Email this post Print this post
By Barry Ritholtz - June 14th, 2009, 1:00PM

Not really — but how “not cheap” depends upon how you measure earnings and handle one time write downs.

First up: NDR:

“Ned Davis Research looked at market valuations after bear markets since 1929. The firm found that in the first three months after bear markets, the market’s P/E tends to climb by about 10 percent. And the multiple has traditionally expanded 22 percent in the first six months after a major market downturn.

But since March 9, when the recent rally began, the P/E of the S.& P. 500 has jumped nearly 40 percent. Such a surge in P/E ratios may be warranted if the recession ends soon and profits recover quickly. While there are some signs that the worst of the recession may be behind us, few analysts expect profits to stage a major rebound. And, of course, it’s still unclear whether the recession and the bear market have ended.”

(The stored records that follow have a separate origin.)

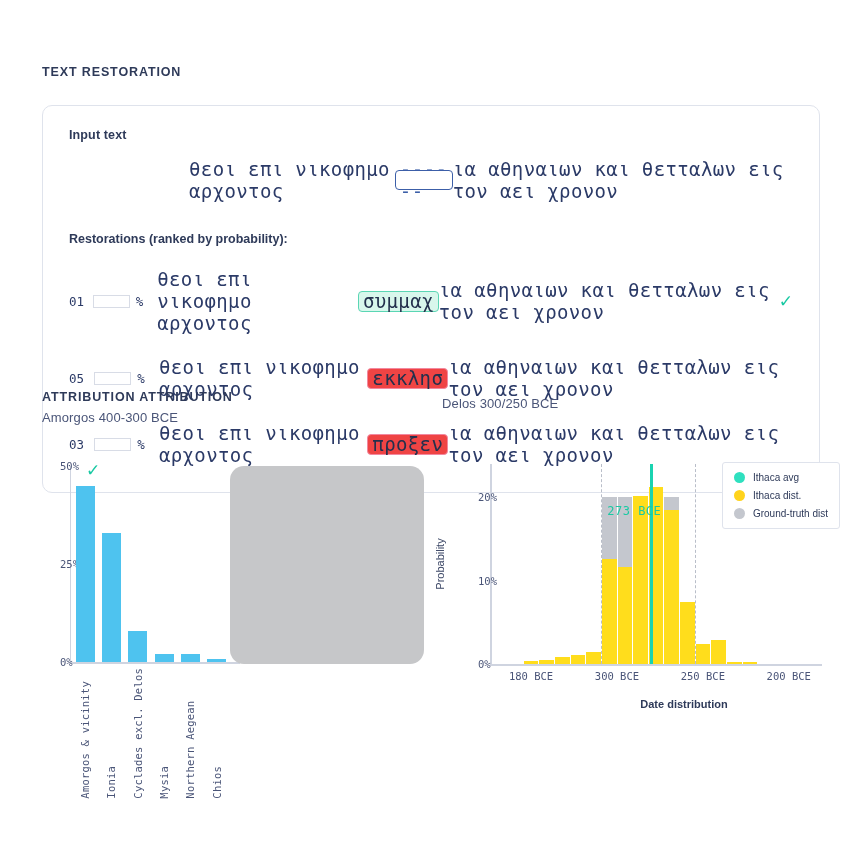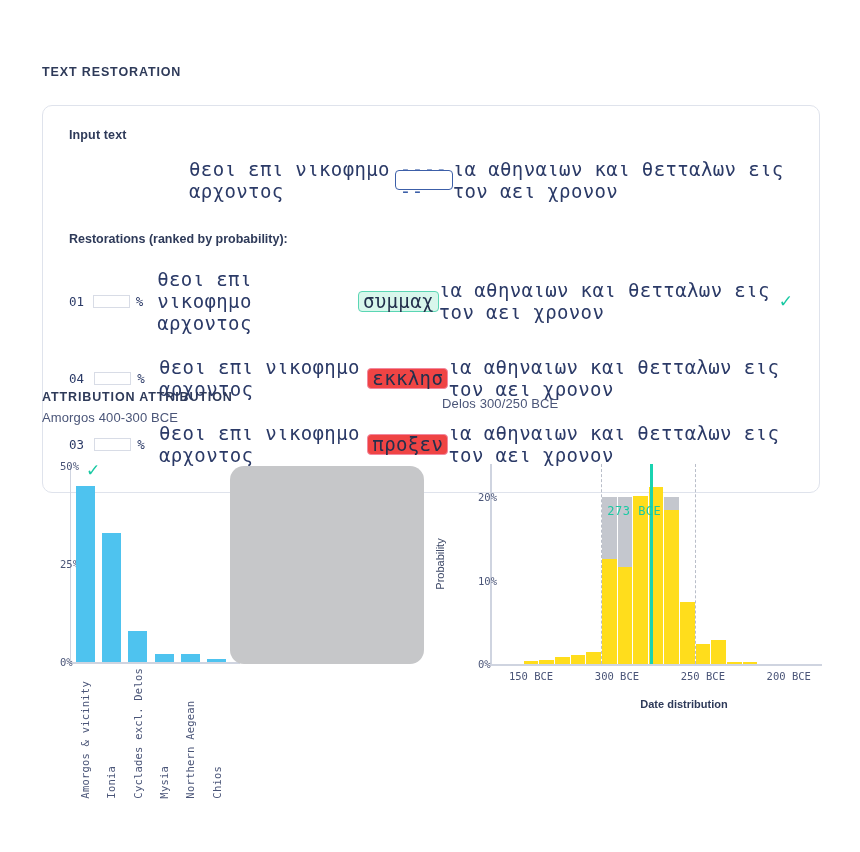"04" span.rank { text: 04 -> 05 }
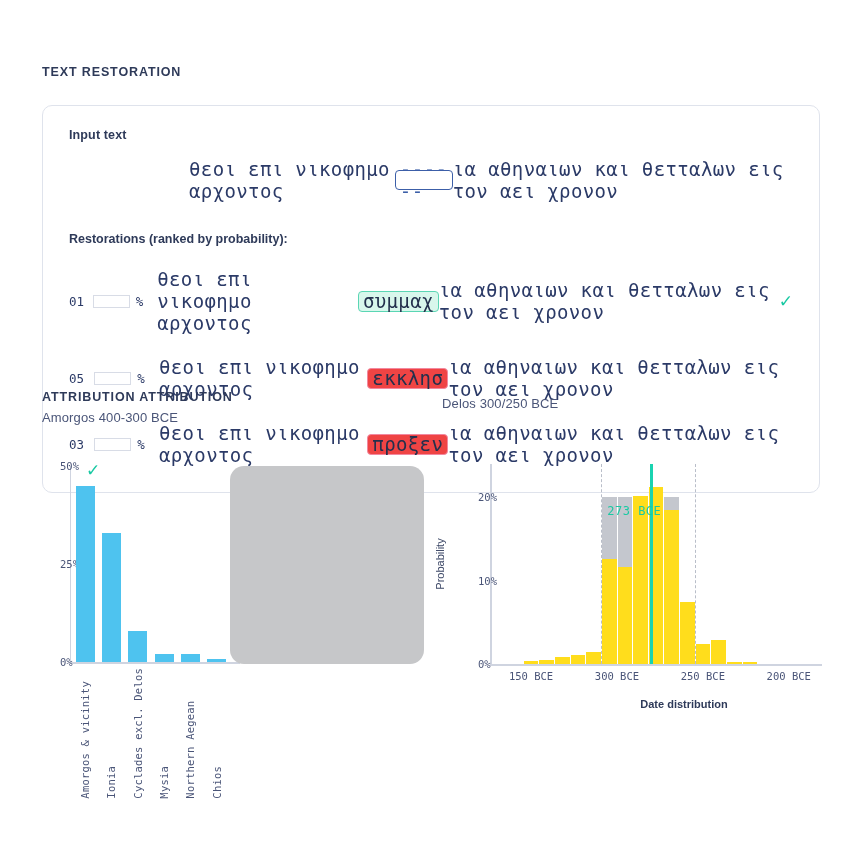"Ithaca avg" div.legend { html: none -> <div> <div> <span></span> <span>Ithaca avg</span> </div> <div> <span></span> <span>Ithaca dist.</span> </div> <div> <span></span> <span>Ground-truth dist</span> </div> </div> }
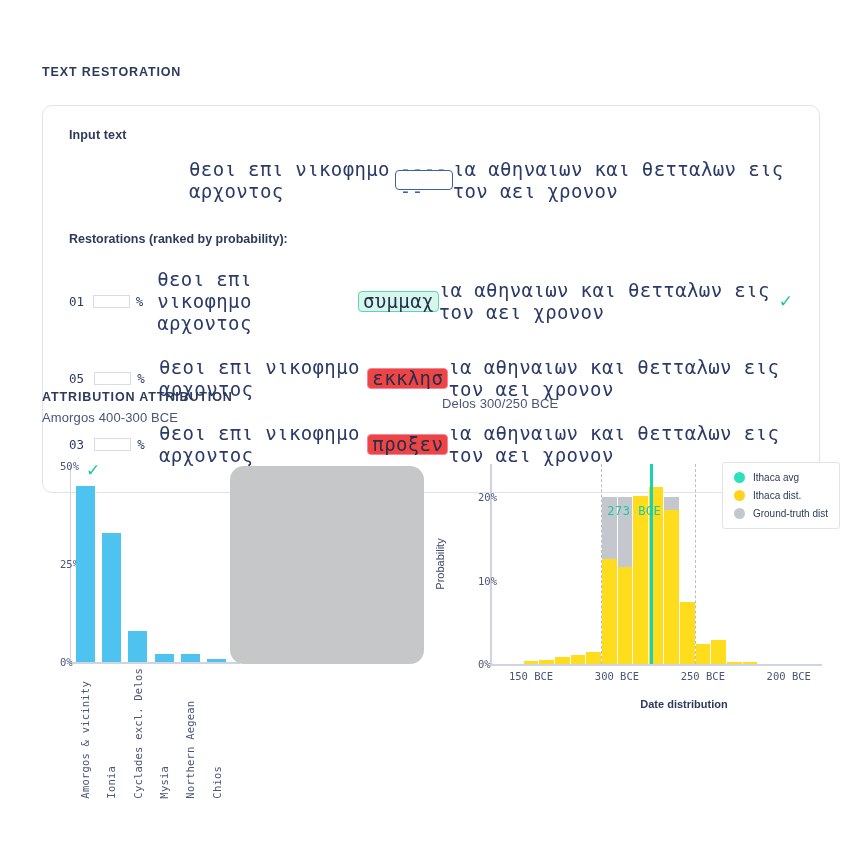"150 BCE" div.ctick { text: 150 -> 180 }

The article also notes, however, that stocks are not terribly cheap ex-one time write-downs. If we look at just operating earnings — excluding one-time write-offs — the P/E of the S&P500 is 22, hardly bargain priced.

NDR also looks at P/E in an interesting way — instead of just adding up all the SPX earnings them dividing into price, they assess each individual stock P/E ratio. Then, they find the median P/E for the group — the midpoint, with 250 stock P/Es above and  250 stock P/Es below.

The result? The median P/E of the S.& P. 500 is 15.6 — well above the median P/E of 12 in March, but below the market’s historical median of 16.5.

>

Sources:
This Rally May Need a New Source of Fuel
PAUL J. LIM
NYT,  June 13, 2009

http://www.nytimes.com/2009/06/14/your-money/stocks-and-bonds/14fund.html

24 Responses to “Are Stocks Cheap?”

  1. Steve Barry Says:

    The 130 current P/E for GAAP (as reported) earnings may be largely due to “one-time writeoffs”, but operating earnings are forever ignoring inconvenient stuff such as options expenses. (BTW, the GAAP P/E will be over 1000 next qtr). The closest apples to apples comparison for a long period (say 1925) is to use as reported earnings. Even if you buy the “one-time writeoff” argument, you still have to explain why the P/E is 130, when the highest it has ever been (height of tech mania) was 45. If these are one-time items, not uncommon in history and not a major problem, we would have seen similar P/Es before…yet nothing remotely close. Finally, S&P estimates that, even with the market flat for the next year, accounting for a recovery in earnings, the P/E will be 28.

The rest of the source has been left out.